Cal Newport’s Deep Work is an antidote for a world where the human attention span has dropped to a mere eight seconds. In this book, Newport introduces the concept of deep work, as well as its opposite, shallow work. He makes the argument that cultivating your ability to focus and think deeply are necessary for professionals to maximize their value, and offers four rules to help improve your ability to work deeply.
Newport defines deep work as, “Professional activities performed in a state of distraction-free concentration that push your cognitive capabilities to their limit.” Similar to the way muscular strain created by working out helps grow physical strength, we need a state of mental strain to improve our cognitive abilities.
Newport believes that without sustained periods of deep work, we can’t reach our intellectual limits or maximize the output we’re capable of. The problem is most of us spend too much time doing shallow work which is “non-negatively demanding, logistical-style tasks, often performed while distracted.” Unsurprisingly, this type of work doesn’t lead to the breakthrough moments that help us create major impact.
As Newport puts it, deep work as valuable, meaningful, and rare.
It’s valuable because it gives you the tools you need to thrive professionally: the ability to quickly master hard things and create high quality work quickly and efficiently. Deep work is meaningful because it gives us a sense of satisfaction and flow, a satisfying mental state we feel when we are voluntarily stretching intellectual limits.

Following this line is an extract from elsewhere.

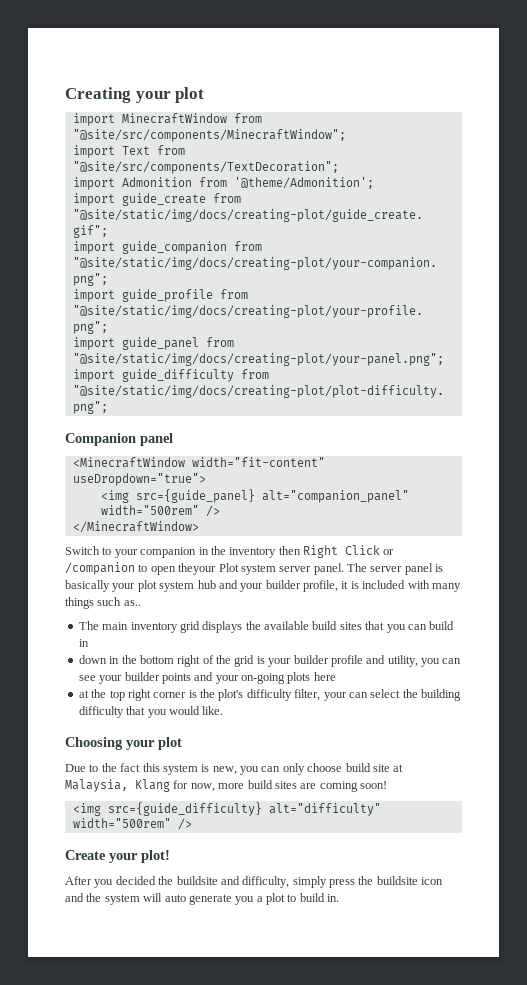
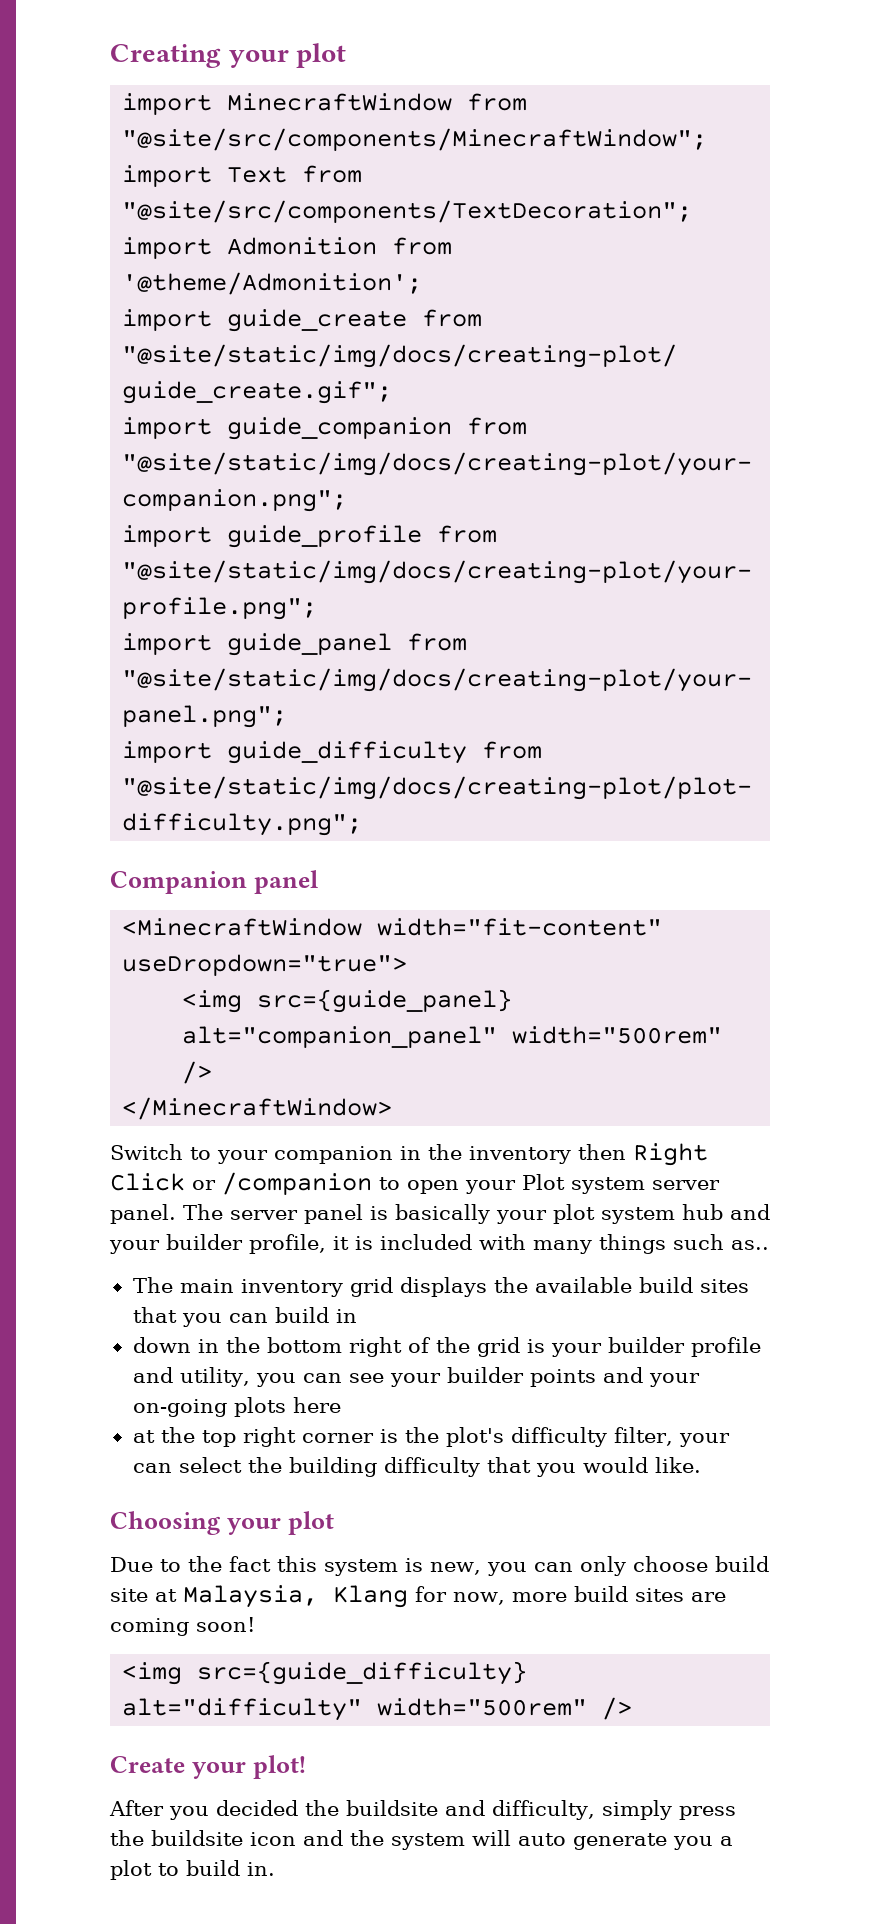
[178,563,217,575] theyour -> [465,1180,516,1194] your

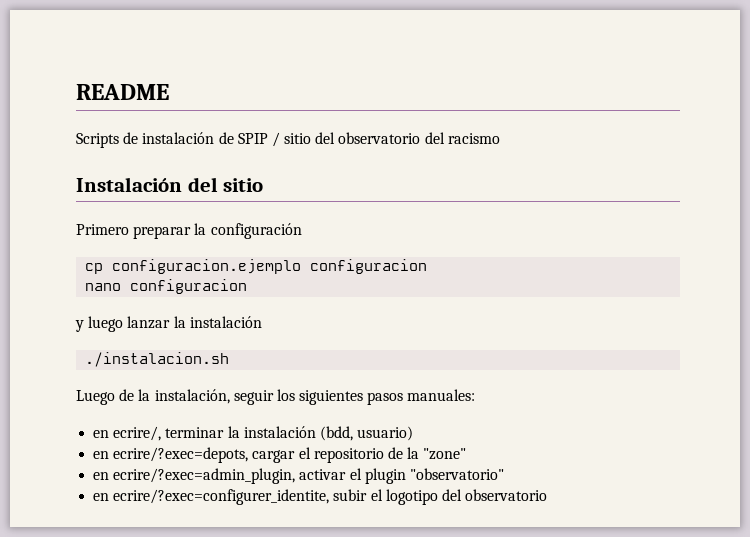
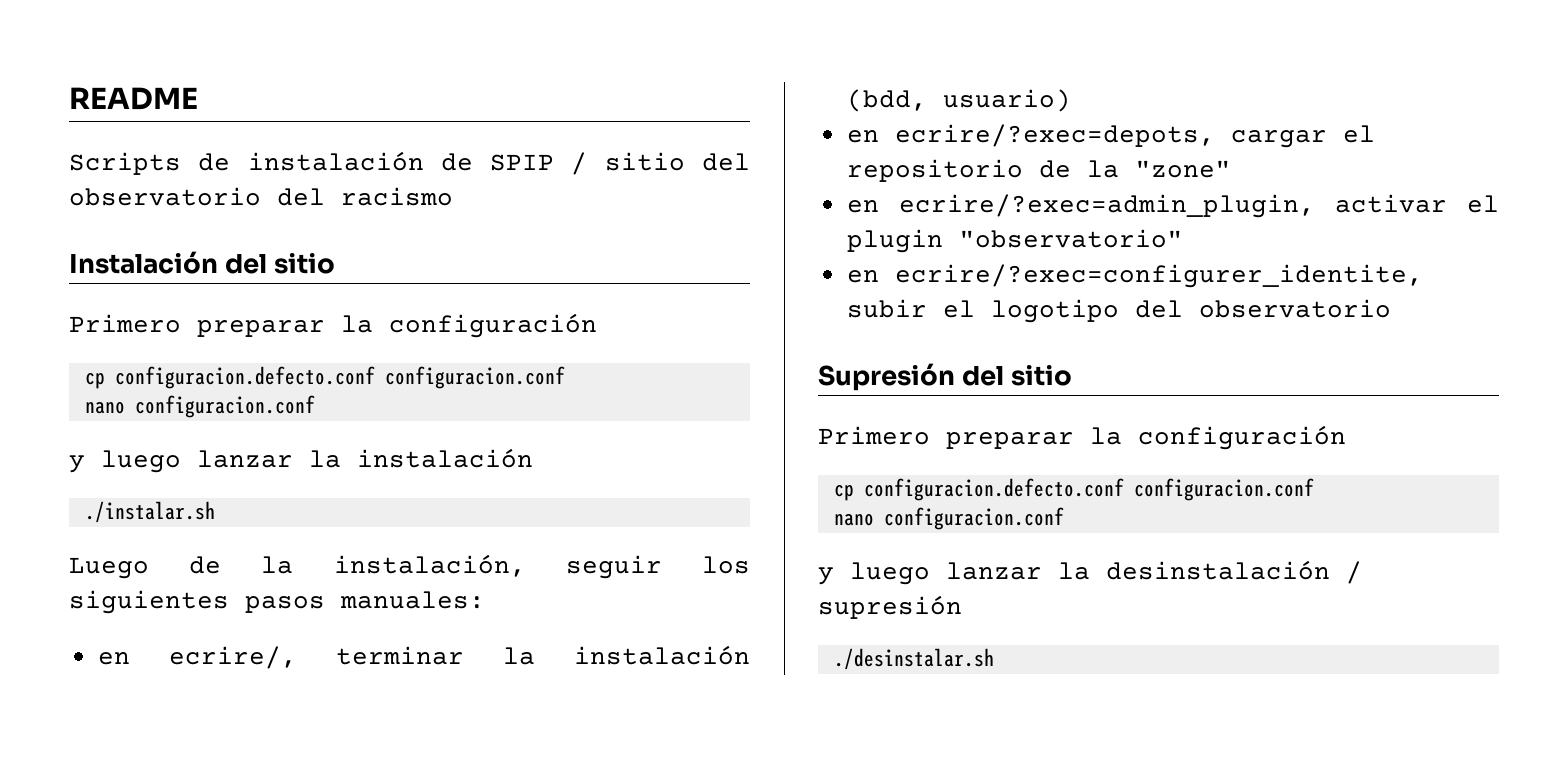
[112,259,428,274] [85,279,248,294] configuracion.ejemplo configuracion // nano configuracion -> [114,366,565,389] [84,395,315,418] configuracion.defecto.conf configuracion.conf // nano configuracion.conf
[85,352,230,367] ./instalacion.sh -> [84,501,215,523] ./instalar.sh
(548, 495) none -> [818,363,1073,391] [818,425,1346,450] [833,478,1314,501] [833,507,1064,530] [818,560,1362,585] [818,595,962,619] [833,648,994,670] // Supresión del sitio // Primero preparar la configuración // cp configuracion.defecto.conf configuracion.conf // nano configuracion.conf // y luego lanzar la desinstalación / supresión // ./desinstalar.sh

Yet despite how important it is to work deeply, most of us get bogged down and spend all of our time working on tasks that make us feel busy but add very little value, rarely giving us the opportunity to stretch our intellectual muscles.
Even with all the benefits that come from performing deep work, it requires discipline to resist the path of least resistance provided by shallow work. Newport offers four rules to help you carve out time and minimize distractions that compromise your ability to work deeply.
It’s hard to work deeply in a world that is full of distractions, especially the pull of email and other messaging in a culture where people expect instant results. Newport suggests that you begin by figuring out your deep work “philosophy” and scheduling time for deep work. Deep work can be done “monastically” by blocking yourself out mentally or physically for several days or weeks at a time or “rhythmically” by blocking off entire days or particular time each day to work deeply. Regardless of your style, the idea is to find and schedule time when you can disconnect, creating rules and rituals that allow you to work deeply and improve your ability to concentrate.
After concentrating deeply, our first reaction is to break it up with a distraction. Newport argues that we should be taking breaks from focus and rest our brains rather than engaging in activities which are distractions. The reason we default to our distractions, like checking email or other messaging systems, is our brains aren’t wired to be bored anymore. However, brains need downtime, and turning off completely instead of working on nonessential tasks helps us improve focus during periods of concentration. It turns out constantly switching back and forth from focus to distraction, or from distraction to distraction, actually trains our ability to multitask, i.e. switch our attention between multiple priorities. We may justify this by feeling more productive, but over time, it hurts our ability to deeply focus. For example, many of us are guilty of checking our email constantly. We are better off checking email infrequently as opposed to constantly refreshing the page in hopes of a new message. Not only does this reduce the amount of time you spend checking emails, it also improves your ability to concentrate.
Quit Social Media
Newport is not a fan of social media because it’s another distraction that fragments our time. In order to master your ability to work deeply, you need to resist the temptation of diversions that are trying to steal your time and attention. He acknowledges that completely disconnecting from social media might not be realistic for many and he suggests starting out by checking into social networks less frequently. For example, checking your Facebook account only once a week will still let you stay in touch with what your friends are posting, while avoiding the mindless hours spent browsing social media feeds the other six days. He also suggests weighing the benefits of social networking usage against the benefits of what you could be doing with the time you are spending on them, and suggests cutting back the number of social media sites you use.
Drain the Shallows
In the final rule, Newport points out that it’s easily for meetings, calls, and other scheduled events to eat into the amount of time you have for deep work. He suggests scheduling your day in advance and setting aside blocks for shallow and deep work. He also suggests stopping work at a fixed time which forces you to focus on completing your tasks during the day and ensures your brain has time to rest and recover at night. Finally, he makes some suggestions to tame your email inbox, such as creating processes and templates to handle the types of email you’d commonly receive.
While Newport’s advice makes sense to me and my work requires focus, it’s been hard to change all of my bad habits. That said, I’ve cut down social media usage to once a week. Now it’s time for me to recommit to tackling email. I’m going to start by turning off email at night.
What are you going to do to improve your ability to work deeply?